When a session ends, the skill ingests the git diff, commit message, modified file list, task description, attempt history, and outcome. It analyzes each key file for purpose, why changes were made, patterns used, and specific gotchas. The output is a structured, task-focused insight report with patterns, failure analysis, and implementable recommendations.

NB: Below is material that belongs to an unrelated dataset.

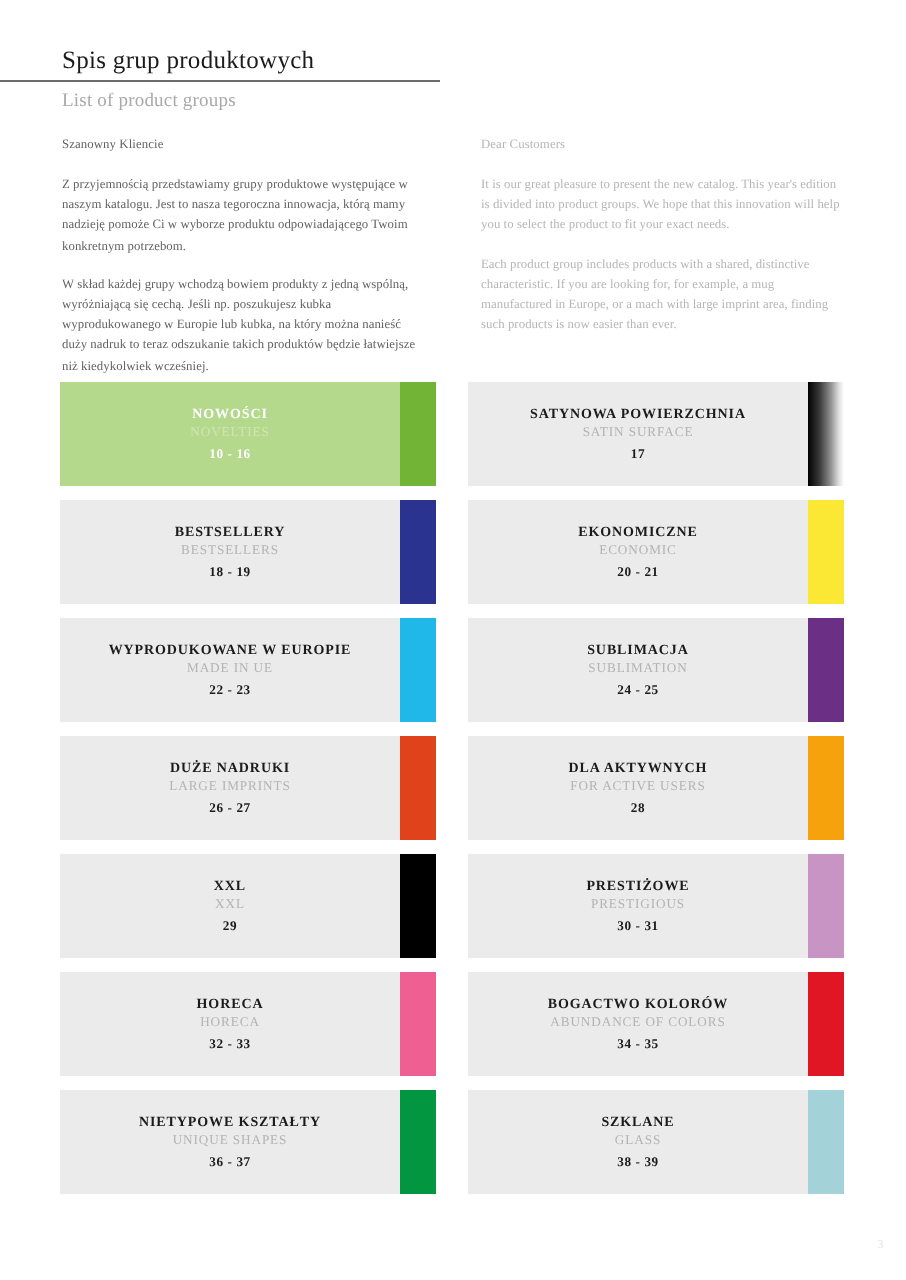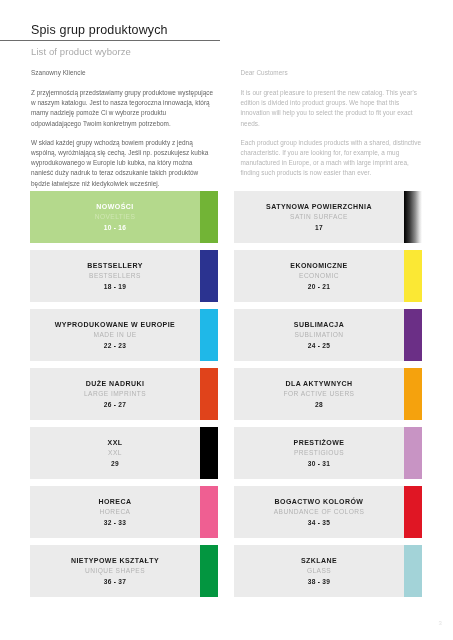"Spis grup produktowych" .page { font-family: none -> Liberation Serif, serif }
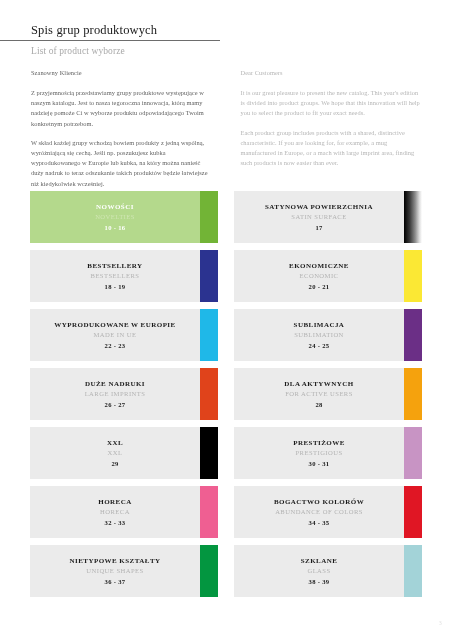"List of product wyborze" div.header-subtitle { text: wyborze -> groups }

What inputs are required to produce a useful insight?
A git diff, commit message, list of modified files, the task description, attempt history, and whether the session succeeded or failed.
What counts as a non-trivial session?
Any session that changes behavior, touches core logic, introduces patterns, or involves debugging; trivial docs-only or cosmetic edits can be skipped.